È nella prospettiva sopra delineata che va valutata la collocazione delle competenze in materia di istruzione tecnica, di istruzione e formazione professionale e di raccordo scuola-lavoro, che la      proposta di riorganizzazione pone all’interno di una rinnovata direzione generale per gli ordinamenti scolastici, facendo confluire in essa tutte le competenze dell’attuale Dg per l’istruzione tecnica, che scomparirebbe come centro amministrativo autonomo. Gli oppositori parlano di “soppressione e accorpamento”, un occhio più distaccato indurrebbe a parlare di “riunificazione”. 

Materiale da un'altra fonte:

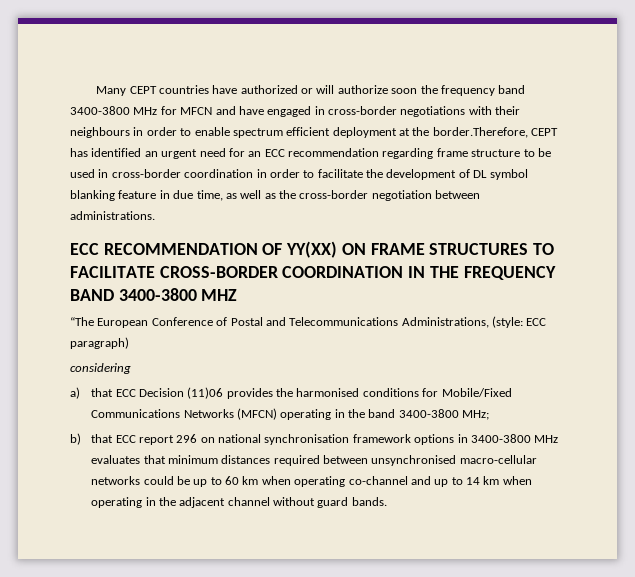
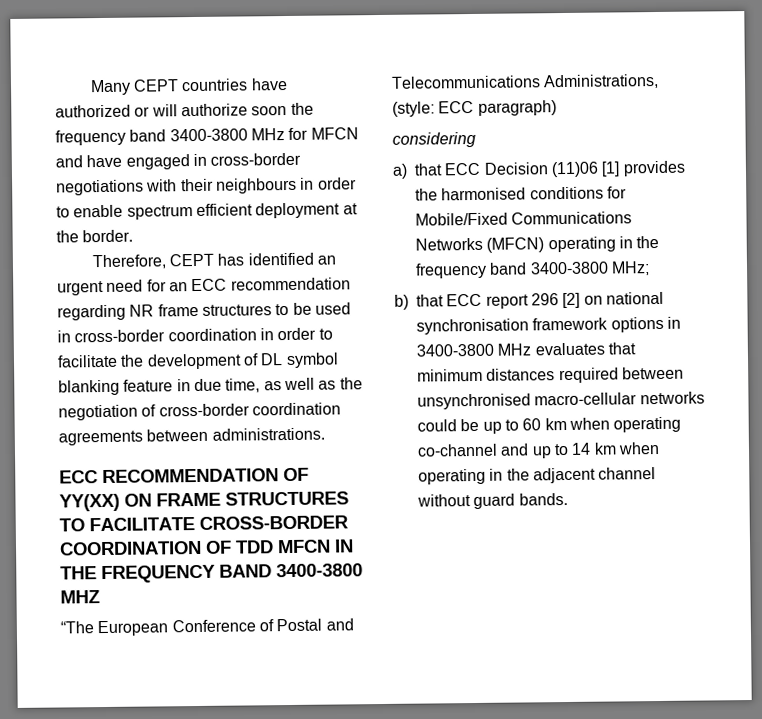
- Many CEPT countries have authorized or will authorize soon the frequency band 3400-3800 MHz for MFCN and have engaged in cross-border negotiations with their neighbours in order to enable spectrum efficient deployment at the border.Therefore, CEPT has identified an urgent need for an ECC recommendation regarding frame structure to be used in cross-border coordination in order to facilitate the development of DL symbol blanking feature in due time, as well as the cross-border negotiation between administrations.
+ Many CEPT countries have authorized or will authorize soon the frequency band 3400-3800 MHz for MFCN and have engaged in cross-border negotiations with their neighbours in order to enable spectrum efficient deployment at the border.
+ Therefore, CEPT has identified an urgent need for an ECC recommendation regarding NR frame structures to be used in cross-border coordination in order to facilitate the development of DL symbol blanking feature in due time, as well as the negotiation of cross-border coordination agreements between administrations.
- ECC RECOMMENDATION OF YY(XX) ON FRAME STRUCTURES TO FACILITATE CROSS-BORDER COORDINATION IN THE FREQUENCY BAND 3400-3800 MHZ
+ ECC RECOMMENDATION OF YY(XX) ON FRAME STRUCTURES TO FACILITATE CROSS-BORDER COORDINATION OF TDD MFCN IN THE FREQUENCY BAND 3400-3800 MHZ
- a) that ECC Decision (11)06 provides the harmonised conditions for Mobile/Fixed Communications Networks (MFCN) operating in the band 3400-3800 MHz;
+ a) that ECC Decision (11)06 [1] provides the harmonised conditions for Mobile/Fixed Communications Networks (MFCN) operating in the frequency band 3400-3800 MHz;
- b) that ECC report 296 on national synchronisation framework options in 3400-3800 MHz evaluates that minimum distances required between unsynchronised macro-cellular networks could be up to 60 km when operating co-channel and up to 14 km when operating in the adjacent channel without guard bands.
+ b) that ECC report 296 [2] on national synchronisation framework options in 3400-3800 MHz evaluates that minimum distances required between unsynchronised macro-cellular networks could be up to 60 km when operating co-channel and up to 14 km when operating in the adjacent channel without guard bands.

Dal punto di vista simbolico, cioè politico, non c’è dubbio che la scomparsa della Dg per l’istruzione tecnica appare in controtendenza al sempre più auspicato rilancio del settore e del raccordo con il mondo del lavoro. Dal punto di vista sostanziale, in realtà, la proposta di riorganizzazione “unificante” le tematiche della filiera liceale con quelle dell’istruzione tecnica e professionale non consente di prestabilire quali “rapporti di forza” verrebbero a crearsi tra le due filiere formative, ovvero se la proposta possa tradursi in una proficua commistione tra i due mondi, quello scolastico più tradizionale e quello tecnico-formativo, più orientato al mondo del lavoro e più in sintonia con i dispositivi comunitari. Del resto, il potenziamento del raccordo tra filiere formative e filiere produttive, così come l’enfasi sugli esiti di apprendimento, sono obiettivi preposti all’intero secondo ciclo, non solo all’istruzione tecnica. 

Sempre da un punto vista pragmatico, infine, se è vero che oggi la Dg Ordinamenti è strutturata su 10 uffici “contro” i 6 della Dg Ifts, è altrettanto vero che risultano in servizio lo stesso numero di dirigenti (soltanto 4 per ciascuna delle due): chi accorpa chi?

Va anche detto che l’attuale autonomia amministrativa della Dg Ifts non ha garantito – di per sé – maggiore capacità di incidenza in materia di istruzione tecnica-professionale. Negli ultimi anni, sono stati numerosi gli episodi di “isolamento” rispetto all’elaborazione della normativa e alla realizzazione delle attività del ministero, isolamento attribuibile in parte alla peculiarità dell’istruzione tecnica e professionale, ma in parte proprio all’attuale separazione organizzativa. Fa una certa impressione, inoltre, analizzare i bilanci dello Stato, e scoprire che le uniche risorse stanziate per le attività della direzione (missione n. 22, programma n. 15) sono quelle necessarie per il pagamento degli stipendi del personale in servizio ( una trentina di persone in tutto, meno di un Provveditorato di medie dimensioni!). Lo stanziamento di 14 milioni di euro per gli Istituti tecnici superiori, inaugurato nel 2013, non fa che rendere ancora più evidente, per contrasto, il clamoroso “zero” su tutte le altre attività (alternanza scuola-lavoro, istruzione tecnica e professionale, istruzione degli adulti, IeFP).  Così come sarebbe interessante sapere perché coloro che oggi si oppongono all’accorpamento della direzione, in nome dell’importanza strategica dell’istruzione tecnica-professionale, non hanno finora protestato per la mancanza di un direttore generale titolare, assenza che si protrae ormai da un anno. Gli aspetti simbolici sono importanti, ma non sufficienti: a cosa serve difendere l’autonomia di un direzione generale, ma lasciata priva di  risorse e persino di direttore?